(What you need to do): Every entry must be echoed exactly.
=== Extracted information ===
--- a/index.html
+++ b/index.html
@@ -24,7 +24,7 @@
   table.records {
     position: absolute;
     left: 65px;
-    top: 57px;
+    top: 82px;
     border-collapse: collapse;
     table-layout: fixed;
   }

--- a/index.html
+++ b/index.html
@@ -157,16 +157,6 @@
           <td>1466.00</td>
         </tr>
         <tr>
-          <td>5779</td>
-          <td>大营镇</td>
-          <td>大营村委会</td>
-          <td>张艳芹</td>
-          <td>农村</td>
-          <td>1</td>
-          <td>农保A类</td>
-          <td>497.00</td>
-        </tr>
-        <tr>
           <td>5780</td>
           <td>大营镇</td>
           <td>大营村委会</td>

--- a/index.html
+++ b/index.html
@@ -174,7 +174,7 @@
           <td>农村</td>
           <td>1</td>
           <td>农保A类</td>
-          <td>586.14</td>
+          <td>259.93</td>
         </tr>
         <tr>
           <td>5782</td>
===
(Output for this task):
--- a/index.html
+++ b/index.html
@@ -24,7 +24,7 @@
   table.records {
     position: absolute;
     left: 65px;
-    top: 57px;
+    top: 82px;
     border-collapse: collapse;
     table-layout: fixed;
   }

--- a/index.html
+++ b/index.html
@@ -157,16 +157,6 @@
           <td>1466.00</td>
         </tr>
         <tr>
-          <td>5779</td>
-          <td>大营镇</td>
-          <td>大营村委会</td>
-          <td>张艳芹</td>
-          <td>农村</td>
-          <td>1</td>
-          <td>农保A类</td>
-          <td>497.00</td>
-        </tr>
-        <tr>
           <td>5780</td>
           <td>大营镇</td>
           <td>大营村委会</td>

--- a/index.html
+++ b/index.html
@@ -174,7 +174,7 @@
           <td>农村</td>
           <td>1</td>
           <td>农保A类</td>
-          <td>586.14</td>
+          <td>259.93</td>
         </tr>
         <tr>
           <td>5782</td>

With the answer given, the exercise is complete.